About Online Coaching
Everything You Wanted to Know About Online Coaching
Have you ever felt that your life is lacking… something?
Have you ever wished there was someone you could turn to and find a way to make meaningful changes in your life?
You just might need an online coach.
People hire coaches for a variety of reasons—to get help making life, career, relationship or health changes. Online coaching is emerging as a new trend because the technology exists to enable you to find the coach that’s right for you, regardless of location, and to help you arrange coaching sessions that work with your increasingly mobile lifestyle.
It can be hard to know if you need therapy or a coach, whether you need in-person sessions or online sessions. This guide is here to help you understand everything you need to know about online coaching so you can make a decision that works best for you.
What is coaching, anyway?
The term coaching first came about in 1830 at Oxford University. The university used the term coaching to “describe the process used to transport people from where they are to where they want to be.”

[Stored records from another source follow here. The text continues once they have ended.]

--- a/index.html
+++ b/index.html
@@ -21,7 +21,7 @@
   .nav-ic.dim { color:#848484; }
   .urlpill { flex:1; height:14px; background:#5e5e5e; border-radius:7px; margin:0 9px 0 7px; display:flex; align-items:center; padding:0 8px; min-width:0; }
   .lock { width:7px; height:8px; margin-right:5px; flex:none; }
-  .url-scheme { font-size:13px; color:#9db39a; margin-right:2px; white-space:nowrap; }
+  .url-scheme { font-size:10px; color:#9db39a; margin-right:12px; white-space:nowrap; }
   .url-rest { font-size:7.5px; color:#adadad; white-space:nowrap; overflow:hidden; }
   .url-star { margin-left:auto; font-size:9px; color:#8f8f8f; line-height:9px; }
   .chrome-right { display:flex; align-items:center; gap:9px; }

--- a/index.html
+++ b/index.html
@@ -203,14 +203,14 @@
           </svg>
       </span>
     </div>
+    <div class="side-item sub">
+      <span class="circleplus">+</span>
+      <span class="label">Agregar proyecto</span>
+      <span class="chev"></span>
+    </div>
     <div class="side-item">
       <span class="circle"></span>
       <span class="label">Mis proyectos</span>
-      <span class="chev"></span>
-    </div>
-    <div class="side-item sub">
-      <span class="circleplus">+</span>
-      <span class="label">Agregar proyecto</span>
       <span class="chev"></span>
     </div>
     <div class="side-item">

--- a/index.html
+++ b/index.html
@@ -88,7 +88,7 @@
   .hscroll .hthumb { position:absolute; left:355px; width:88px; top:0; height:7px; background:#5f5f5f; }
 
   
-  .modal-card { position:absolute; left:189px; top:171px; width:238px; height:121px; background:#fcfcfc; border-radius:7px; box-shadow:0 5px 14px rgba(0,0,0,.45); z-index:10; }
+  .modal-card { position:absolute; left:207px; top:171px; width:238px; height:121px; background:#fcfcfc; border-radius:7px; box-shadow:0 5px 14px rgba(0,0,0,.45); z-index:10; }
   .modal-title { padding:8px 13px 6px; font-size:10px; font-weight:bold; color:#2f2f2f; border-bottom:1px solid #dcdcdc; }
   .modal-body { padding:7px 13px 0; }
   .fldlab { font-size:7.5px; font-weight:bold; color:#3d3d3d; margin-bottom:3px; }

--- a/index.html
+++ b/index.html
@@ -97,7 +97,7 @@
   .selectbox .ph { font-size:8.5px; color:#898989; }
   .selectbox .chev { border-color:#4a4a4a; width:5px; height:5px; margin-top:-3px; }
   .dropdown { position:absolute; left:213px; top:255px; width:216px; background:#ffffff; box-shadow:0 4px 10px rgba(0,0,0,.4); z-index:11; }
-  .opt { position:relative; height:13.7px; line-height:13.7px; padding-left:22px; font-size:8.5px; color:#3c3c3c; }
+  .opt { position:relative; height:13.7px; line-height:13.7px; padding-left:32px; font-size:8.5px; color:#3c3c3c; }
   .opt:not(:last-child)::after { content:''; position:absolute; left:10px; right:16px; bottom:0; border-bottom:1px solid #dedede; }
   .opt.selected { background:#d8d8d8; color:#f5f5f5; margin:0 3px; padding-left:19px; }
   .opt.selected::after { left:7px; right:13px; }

Between the 1830’s and the mid 1990’s, the word “coach” was typically reserved for sports. When most of us think of a coach, we think of the burly high school football coach giving his team a pep talk in the locker room at halftime. Or we think of the animated, angry basketball coach walking up and down the court yelling at refs.
Since the mid 1990’s, coaching has evolved and has become more of an independent discipline with a growing set of training standards for its practitioners.

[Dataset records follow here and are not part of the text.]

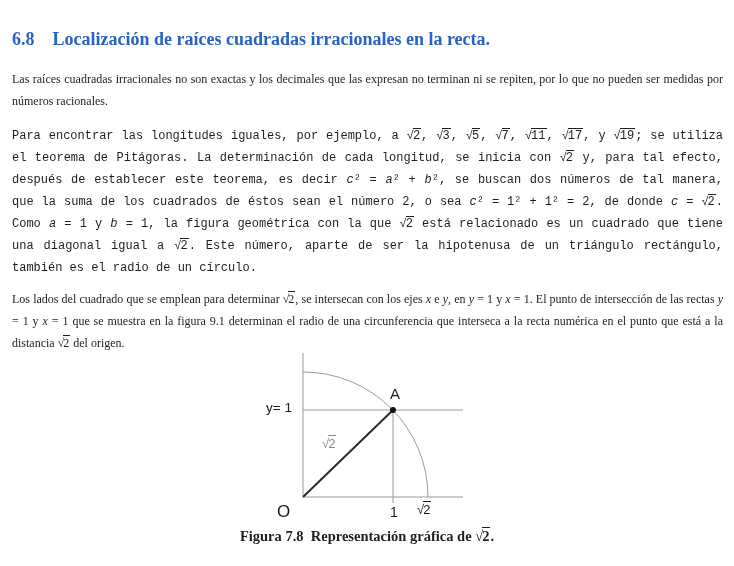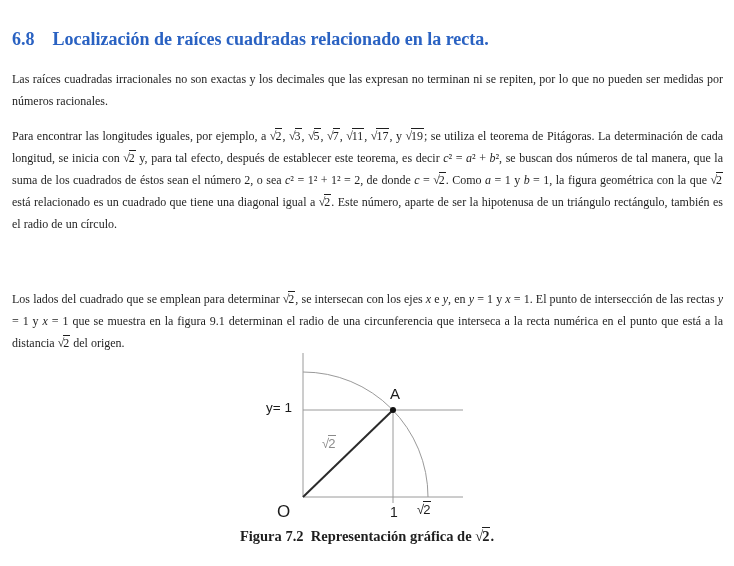--- a/index.html
+++ b/index.html
@@ -60,7 +60,7 @@
 <div class="page">
 
   <h2 class="heading">
-    <span class="hnum">6.8</span><span>Localización de raíces cuadradas relacionado en la recta.</span>
+    <span class="hnum">6.8</span><span>Localización de raíces cuadradas irracionales en la recta.</span>
   </h2>
 
   <p class="para para-1"><span>Las raíces cuadradas irracionales no son exactas y los decimales que las expresan no terminan ni se repiten, por lo que no pueden ser medidas por números racionales.</span></p>

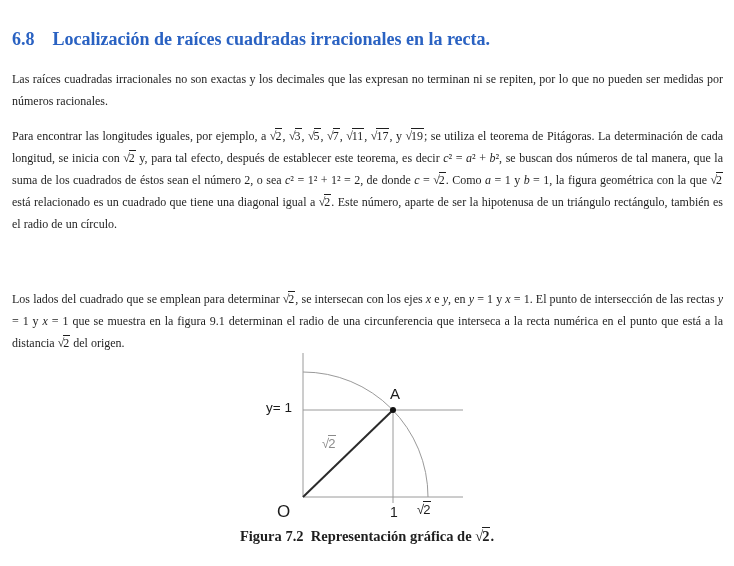--- a/index.html
+++ b/index.html
@@ -24,7 +24,7 @@
     text-align: justify; color: #1e1e1e;
   }
   .para-1 { top: 56px; }
-  .para-2 { top: 113px; }
+  .para-2 { top: 113px; font-family: Liberation Mono, monospace; }
   .para-3 { top: 276px; }
 
   .it { font-style: italic; }

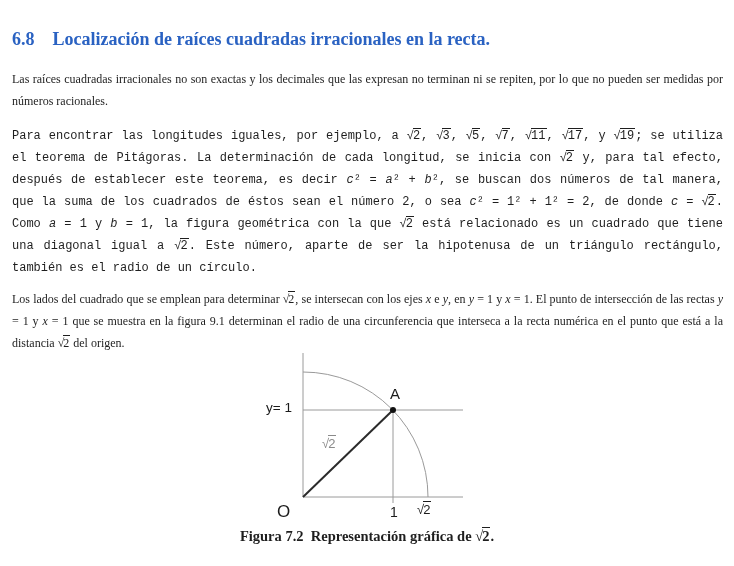--- a/index.html
+++ b/index.html
@@ -84,7 +84,7 @@
   <span class="fig-label lbl-1"><span>1</span></span>
   <span class="fig-label lbl-sqrt2-axis"><span class="sqrt"><span class="rsign">√</span><span class="rad">2</span></span></span>
 
-  <div class="caption"><span>Figura 7.2  Representación gráfica de </span><span class="sqrt"><span class="rsign">√</span><span class="rad">2</span></span><span>.</span></div>
+  <div class="caption"><span>Figura 7.8  Representación gráfica de </span><span class="sqrt"><span class="rsign">√</span><span class="rad">2</span></span><span>.</span></div>
 
 </div>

The coaching world is definitely growing. According to the International Coaching Federation, as of 2012, there are over 15,000 coaches working in the United States and 47,500 coaches worldwide.

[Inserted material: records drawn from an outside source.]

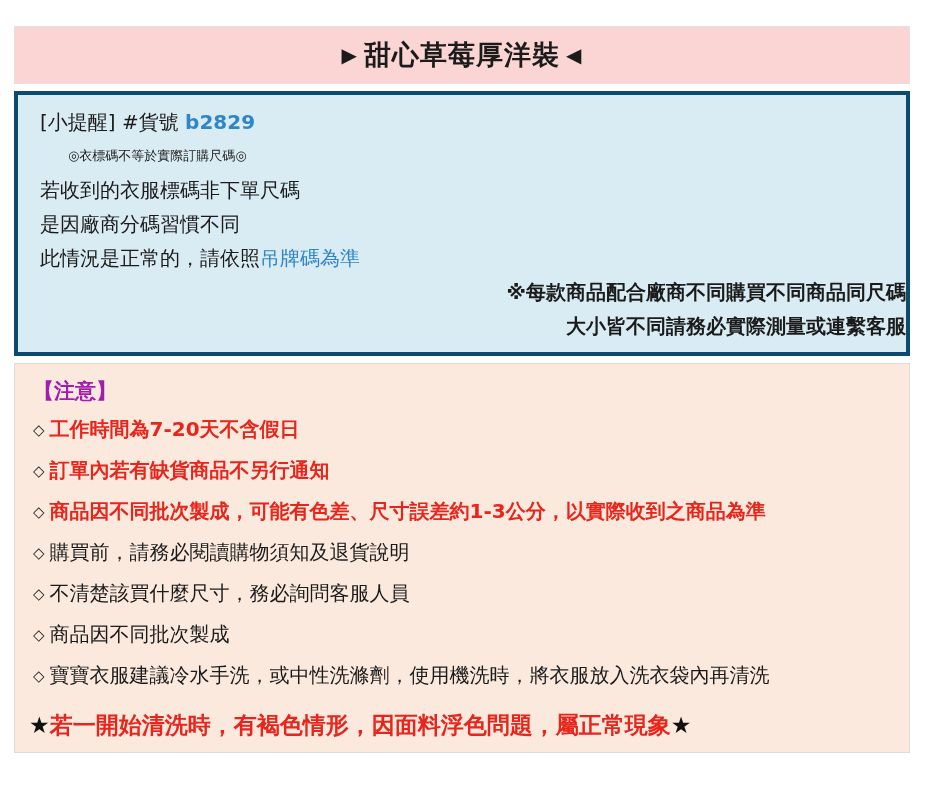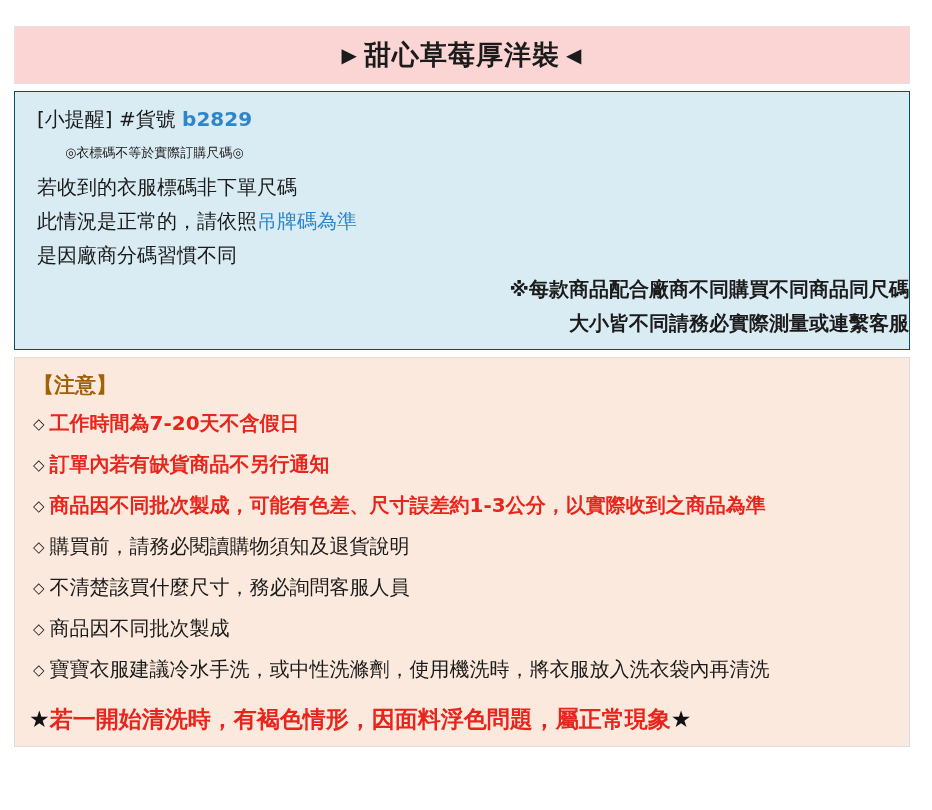--- a/index.html
+++ b/index.html
@@ -51,7 +51,7 @@
   .notice-blue {
     margin-top: 7px;
     background: #daecf3;
-    border: 1px solid #0c4a6e;
+    border: 4px solid #0c4a6e;
     box-sizing: border-box;
     padding: 10px 0 9px 22px;
   }

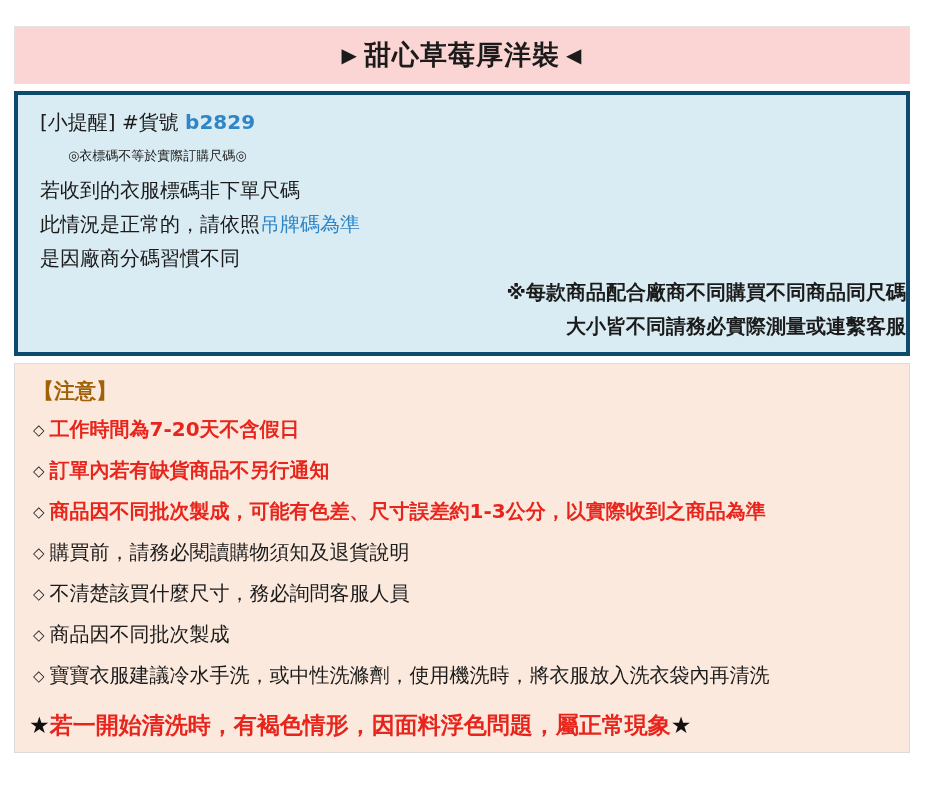--- a/index.html
+++ b/index.html
@@ -150,12 +150,12 @@
 
     <div class="line">若收到的衣服標碼非下單尺碼</div>
 
+    <div class="line">是因廠商分碼習慣不同</div>
+
     <div class="line">
       <span>此情況是正常的，請依照</span><span class="accent-blue-plain">吊牌碼為準</span>
     </div>
 
-    <div class="line">是因廠商分碼習慣不同</div>
-
     <div class="line dark-red">※每款商品配合廠商不同購買不同商品同尺碼</div>
 
     <div class="line dark-red">大小皆不同請務必實際測量或連繫客服</div>

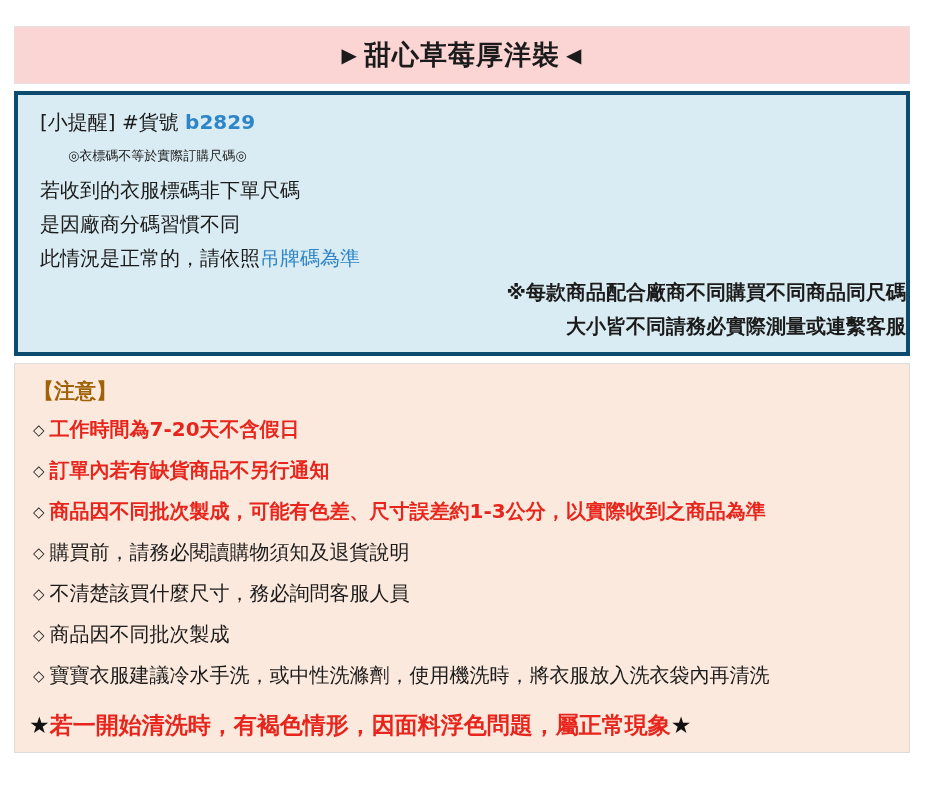--- a/index.html
+++ b/index.html
@@ -90,7 +90,7 @@
     font-size: 21px;
     line-height: 36px;
     font-weight: bold;
-    color: #a16207;
+    color: #a21caf;
     white-space: nowrap;
   }
   .notice-orange .bullet-line {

Now, online coaching is the latest trend, giving you the flexibility to find a coach that works best with you.
However, as the coaching profession has grown, so has people’s confusion about what exactly different kinds of coaches do and whether or not coaching is the right choice for them.
The role of a coach in your life
Coaching is a highly supportive and collaborative relationship between a coach and a client(s). The coach’s role is to help the client identify and achieve their desired goals.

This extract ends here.